Exercise aim
Going through the data below, copy out each line where the word "background" shows up.

==== Given information

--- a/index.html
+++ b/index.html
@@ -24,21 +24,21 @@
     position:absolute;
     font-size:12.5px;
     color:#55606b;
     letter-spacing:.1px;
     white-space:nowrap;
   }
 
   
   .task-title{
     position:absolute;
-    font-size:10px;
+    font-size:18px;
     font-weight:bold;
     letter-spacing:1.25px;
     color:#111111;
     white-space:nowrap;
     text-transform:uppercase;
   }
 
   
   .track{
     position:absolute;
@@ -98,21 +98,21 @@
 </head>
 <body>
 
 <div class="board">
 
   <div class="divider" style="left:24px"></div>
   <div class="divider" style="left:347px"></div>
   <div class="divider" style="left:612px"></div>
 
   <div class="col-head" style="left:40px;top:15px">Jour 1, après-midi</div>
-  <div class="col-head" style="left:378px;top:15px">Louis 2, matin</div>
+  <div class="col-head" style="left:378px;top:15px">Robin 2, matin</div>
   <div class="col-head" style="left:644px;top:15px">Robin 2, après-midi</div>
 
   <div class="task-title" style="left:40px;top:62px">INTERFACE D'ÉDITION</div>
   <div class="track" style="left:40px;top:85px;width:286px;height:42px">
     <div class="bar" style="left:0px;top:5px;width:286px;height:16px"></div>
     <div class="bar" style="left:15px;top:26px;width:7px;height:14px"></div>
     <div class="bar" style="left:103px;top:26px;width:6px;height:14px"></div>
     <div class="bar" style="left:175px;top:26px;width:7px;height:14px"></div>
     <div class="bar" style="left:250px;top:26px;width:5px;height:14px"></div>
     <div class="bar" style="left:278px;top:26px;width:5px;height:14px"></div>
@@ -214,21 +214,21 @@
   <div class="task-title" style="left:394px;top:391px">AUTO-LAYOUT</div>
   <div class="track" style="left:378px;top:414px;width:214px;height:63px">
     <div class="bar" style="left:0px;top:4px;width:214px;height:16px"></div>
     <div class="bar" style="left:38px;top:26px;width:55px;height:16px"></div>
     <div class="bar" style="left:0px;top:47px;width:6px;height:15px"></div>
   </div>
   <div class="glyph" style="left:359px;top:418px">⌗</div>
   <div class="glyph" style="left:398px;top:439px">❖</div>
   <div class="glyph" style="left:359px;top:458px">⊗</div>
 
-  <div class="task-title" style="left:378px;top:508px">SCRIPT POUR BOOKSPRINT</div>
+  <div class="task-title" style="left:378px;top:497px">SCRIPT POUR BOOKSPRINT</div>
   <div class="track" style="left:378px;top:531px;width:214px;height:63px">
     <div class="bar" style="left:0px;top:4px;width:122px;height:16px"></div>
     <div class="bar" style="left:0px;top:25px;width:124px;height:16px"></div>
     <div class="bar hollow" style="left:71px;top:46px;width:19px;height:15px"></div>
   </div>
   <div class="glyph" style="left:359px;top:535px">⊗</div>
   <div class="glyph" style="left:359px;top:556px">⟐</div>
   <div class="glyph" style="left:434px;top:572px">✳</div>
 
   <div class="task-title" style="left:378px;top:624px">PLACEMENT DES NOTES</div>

========
==== Given information

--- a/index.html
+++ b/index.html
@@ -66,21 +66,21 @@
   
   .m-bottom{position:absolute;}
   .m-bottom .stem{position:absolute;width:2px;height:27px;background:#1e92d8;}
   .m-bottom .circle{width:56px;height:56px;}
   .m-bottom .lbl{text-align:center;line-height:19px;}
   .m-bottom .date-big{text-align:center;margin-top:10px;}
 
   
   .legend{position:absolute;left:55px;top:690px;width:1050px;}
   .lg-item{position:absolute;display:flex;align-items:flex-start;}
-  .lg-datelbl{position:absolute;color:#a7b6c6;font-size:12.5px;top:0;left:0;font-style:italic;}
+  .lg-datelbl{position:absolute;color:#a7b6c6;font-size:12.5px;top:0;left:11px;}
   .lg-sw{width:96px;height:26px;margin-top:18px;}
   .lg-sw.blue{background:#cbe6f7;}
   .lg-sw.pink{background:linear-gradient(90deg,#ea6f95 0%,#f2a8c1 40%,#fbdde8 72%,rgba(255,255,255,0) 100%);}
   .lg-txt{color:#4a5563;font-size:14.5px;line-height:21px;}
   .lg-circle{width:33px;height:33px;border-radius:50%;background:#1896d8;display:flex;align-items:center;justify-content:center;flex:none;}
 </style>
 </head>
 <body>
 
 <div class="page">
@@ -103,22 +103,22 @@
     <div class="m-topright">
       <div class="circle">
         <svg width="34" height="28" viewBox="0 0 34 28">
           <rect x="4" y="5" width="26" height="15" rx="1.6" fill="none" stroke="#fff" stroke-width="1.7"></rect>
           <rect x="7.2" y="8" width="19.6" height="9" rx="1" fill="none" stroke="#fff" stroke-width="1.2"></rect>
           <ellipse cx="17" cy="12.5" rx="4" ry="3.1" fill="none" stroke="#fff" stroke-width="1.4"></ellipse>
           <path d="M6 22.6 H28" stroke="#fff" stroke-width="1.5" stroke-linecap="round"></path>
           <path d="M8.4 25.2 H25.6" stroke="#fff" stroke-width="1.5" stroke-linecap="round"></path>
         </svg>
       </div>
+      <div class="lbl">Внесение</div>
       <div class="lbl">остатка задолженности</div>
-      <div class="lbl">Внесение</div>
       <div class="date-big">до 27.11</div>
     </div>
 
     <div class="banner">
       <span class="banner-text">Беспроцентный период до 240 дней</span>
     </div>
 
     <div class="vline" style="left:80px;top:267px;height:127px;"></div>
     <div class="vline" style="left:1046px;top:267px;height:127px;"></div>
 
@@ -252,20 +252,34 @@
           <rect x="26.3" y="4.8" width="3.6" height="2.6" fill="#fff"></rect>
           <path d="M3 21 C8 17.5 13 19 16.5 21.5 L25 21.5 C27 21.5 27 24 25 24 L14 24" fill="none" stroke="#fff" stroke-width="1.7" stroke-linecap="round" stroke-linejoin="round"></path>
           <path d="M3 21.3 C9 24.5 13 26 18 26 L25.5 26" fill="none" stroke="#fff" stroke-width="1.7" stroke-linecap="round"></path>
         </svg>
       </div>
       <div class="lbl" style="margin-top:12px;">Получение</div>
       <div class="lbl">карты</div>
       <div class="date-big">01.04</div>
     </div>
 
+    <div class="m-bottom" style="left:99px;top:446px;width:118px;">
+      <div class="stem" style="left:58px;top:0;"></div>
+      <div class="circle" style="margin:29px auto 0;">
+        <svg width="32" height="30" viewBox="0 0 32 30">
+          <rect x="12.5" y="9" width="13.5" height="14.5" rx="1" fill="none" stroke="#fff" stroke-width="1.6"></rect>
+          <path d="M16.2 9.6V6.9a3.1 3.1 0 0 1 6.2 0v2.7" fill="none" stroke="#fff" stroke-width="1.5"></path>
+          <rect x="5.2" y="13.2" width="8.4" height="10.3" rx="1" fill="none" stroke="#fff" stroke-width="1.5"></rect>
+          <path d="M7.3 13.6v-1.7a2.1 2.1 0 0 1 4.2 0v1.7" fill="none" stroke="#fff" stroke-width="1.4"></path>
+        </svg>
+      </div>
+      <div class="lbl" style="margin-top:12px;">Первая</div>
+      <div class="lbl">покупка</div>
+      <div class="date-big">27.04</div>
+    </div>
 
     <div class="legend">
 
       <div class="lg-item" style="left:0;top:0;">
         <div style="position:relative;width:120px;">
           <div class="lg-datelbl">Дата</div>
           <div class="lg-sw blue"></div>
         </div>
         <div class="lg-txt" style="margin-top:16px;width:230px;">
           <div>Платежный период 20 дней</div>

========

Solution for this exercise
   .m-bottom .stem{position:absolute;width:2px;height:27px;background:#1e92d8;}
   .lg-sw.blue{background:#cbe6f7;}
   .lg-sw.pink{background:linear-gradient(90deg,#ea6f95 0%,#f2a8c1 40%,#fbdde8 72%,rgba(255,255,255,0) 100%);}
   .lg-circle{width:33px;height:33px;border-radius:50%;background:#1896d8;display:flex;align-items:center;justify-content:center;flex:none;}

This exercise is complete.